FERGUSON, Mo. — Schools are closed for a second week. Tear gas canisters and other debris often litter the streets. Businesses are struggling.
The 10 days of protests and violence are taking their toll on this normally quiet city of 21,000 people 12 miles from St. Louis.
"This has to stop," Missouri State Highway Patrol Capt. Johnson said Tuesday.
Johnson is charged with bringing peace to a city torn apart by violence since Michael Brown, 18, was fatally shot by a Ferguson police officer, setting off the angry protests that have made international headlines.
On Tuesday, more sad news. One person was reported dead after an officer-involved shooting in north St. Louis, just four miles from the protests sites in Ferguson, KSDK-TV in St. Louis reported.
In Ferguson, schools were closed and streets were quiet Tuesday, hours after peaceful demonstrations once again descended into chaos with police coming "under heavy gunfire" and arresting 31 people. But everyone was bracing for whatever Tuesday night might bring.
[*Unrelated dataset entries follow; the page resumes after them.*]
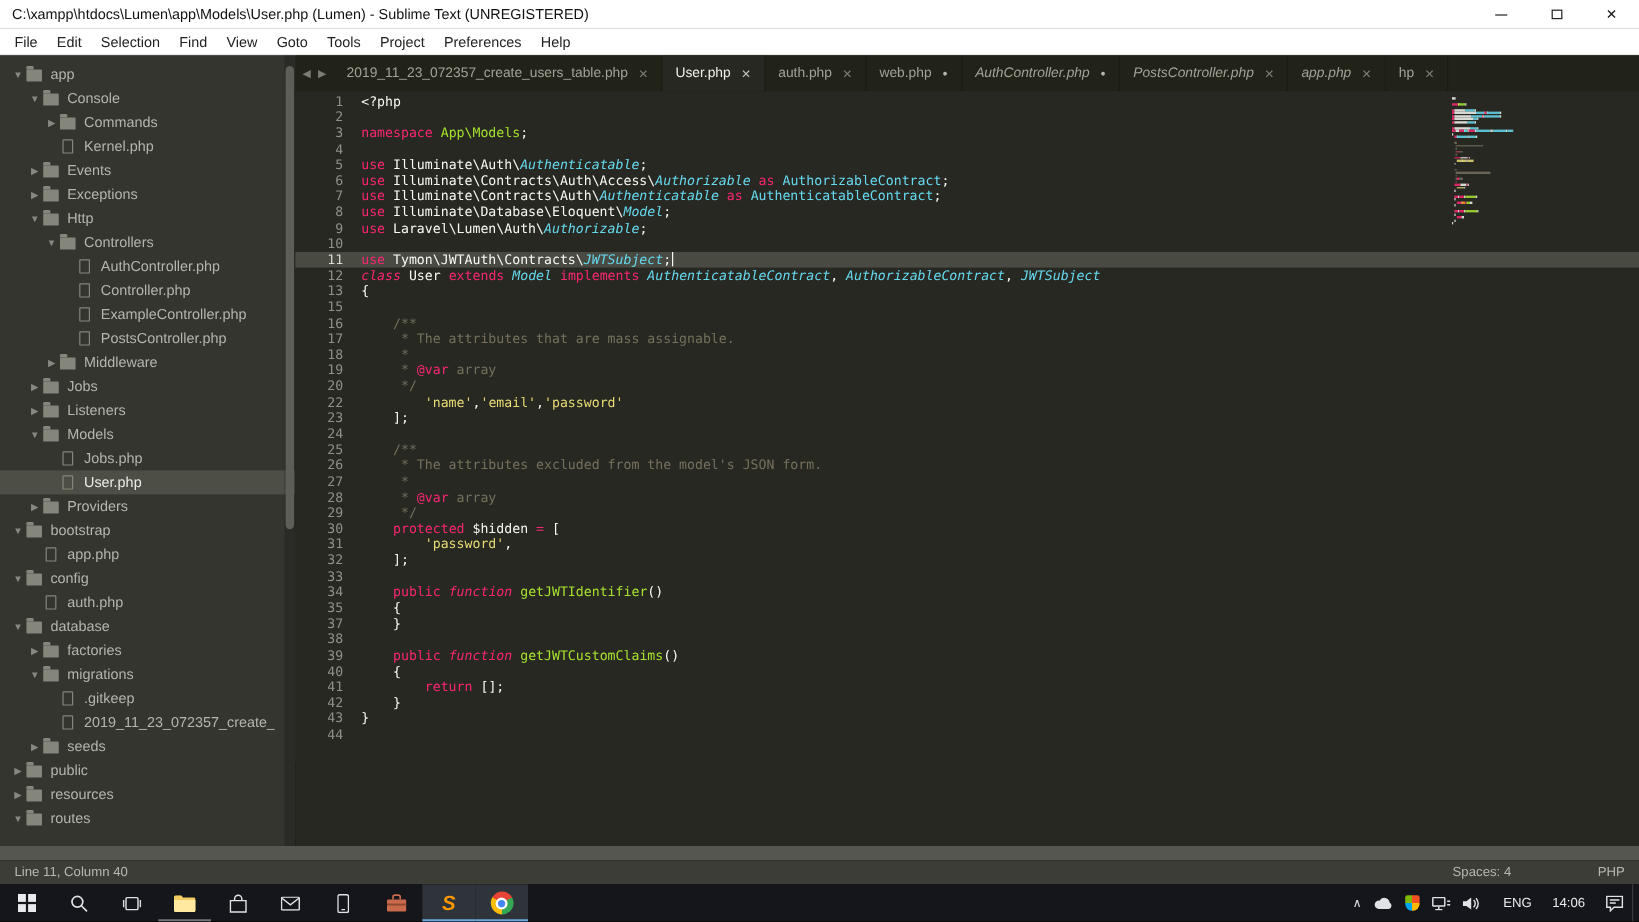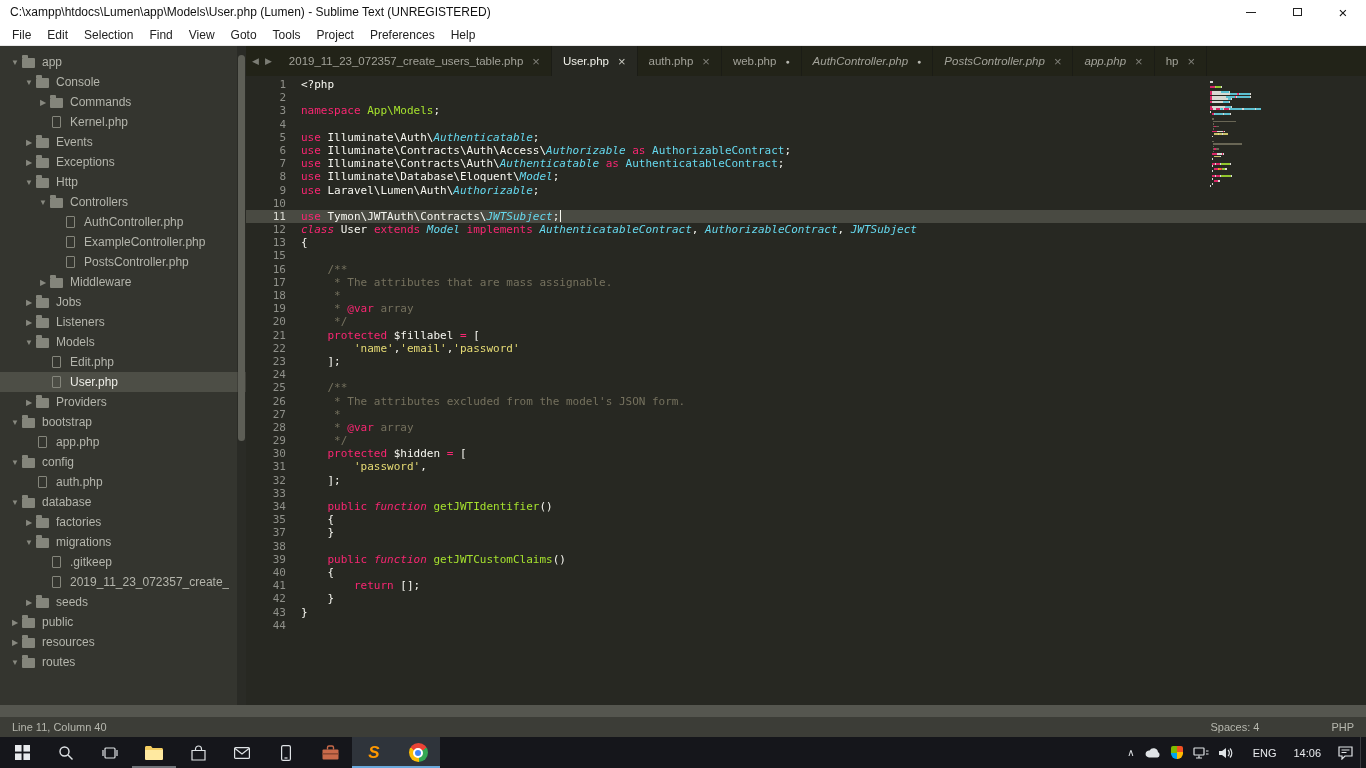"Controller.php" div.tree-row { html: none -> <div> <span></span> <span></span> <span>Controller.php</span> </div> }
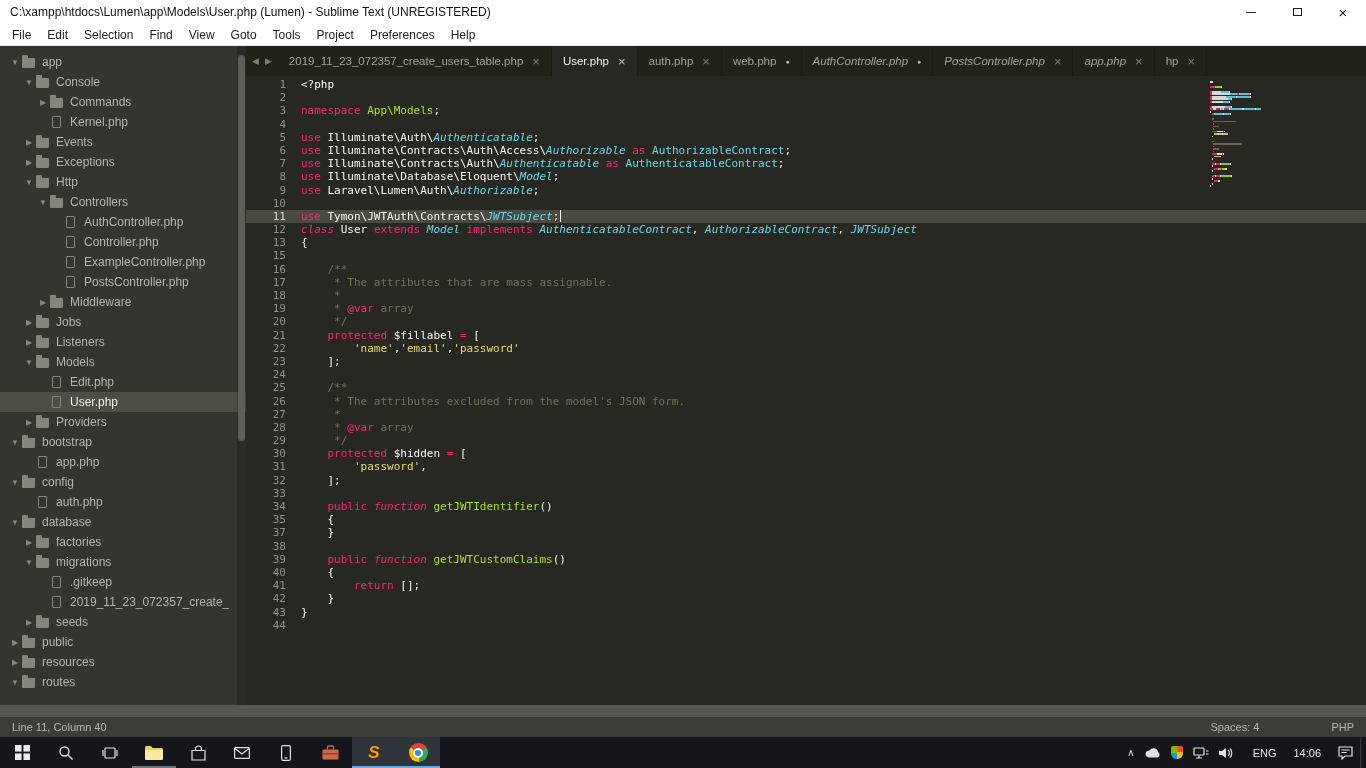"21" div.line { html: <div><span>21</span><span><span> </span><span>protected</span><span> $fillabel </span><span>=</span><span> [</span></span></div> -> none }
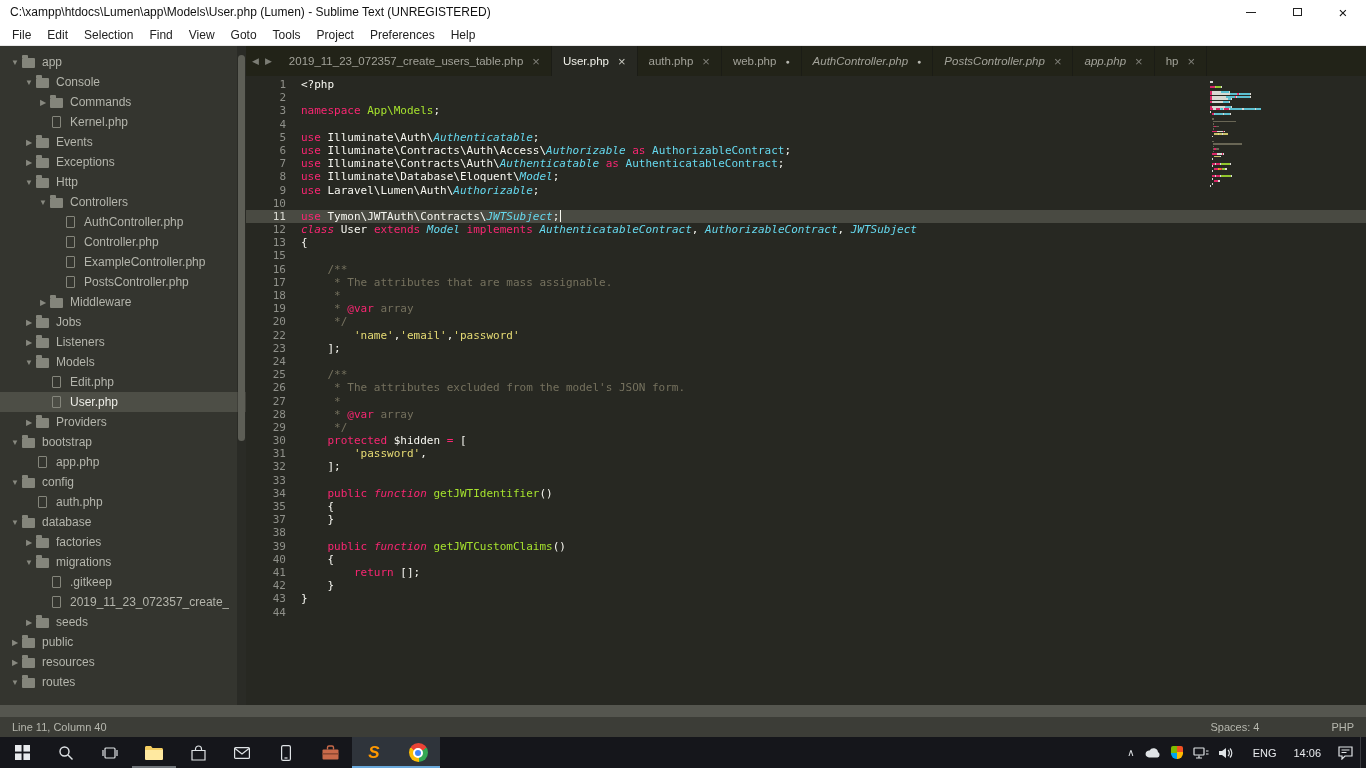"Edit.php" span.tree-label { text: Edit.php -> Jobs.php }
Johnson said four police officers were injured by thrown rocks and bottles, at least two people were shot and two fires were set during another night of clashes between police and protesters that lasted into early Tuesday.
Johnson lauded local police, state troopers and National Guard personnel, saying they "acted with restraint and calm." He said police were shot at but did not fire any shots themselves.
"I don't want anyone to get hurt. I don't want an officer to get hurt, I don't want a citizen to get hurt. We have to find a way to stop it."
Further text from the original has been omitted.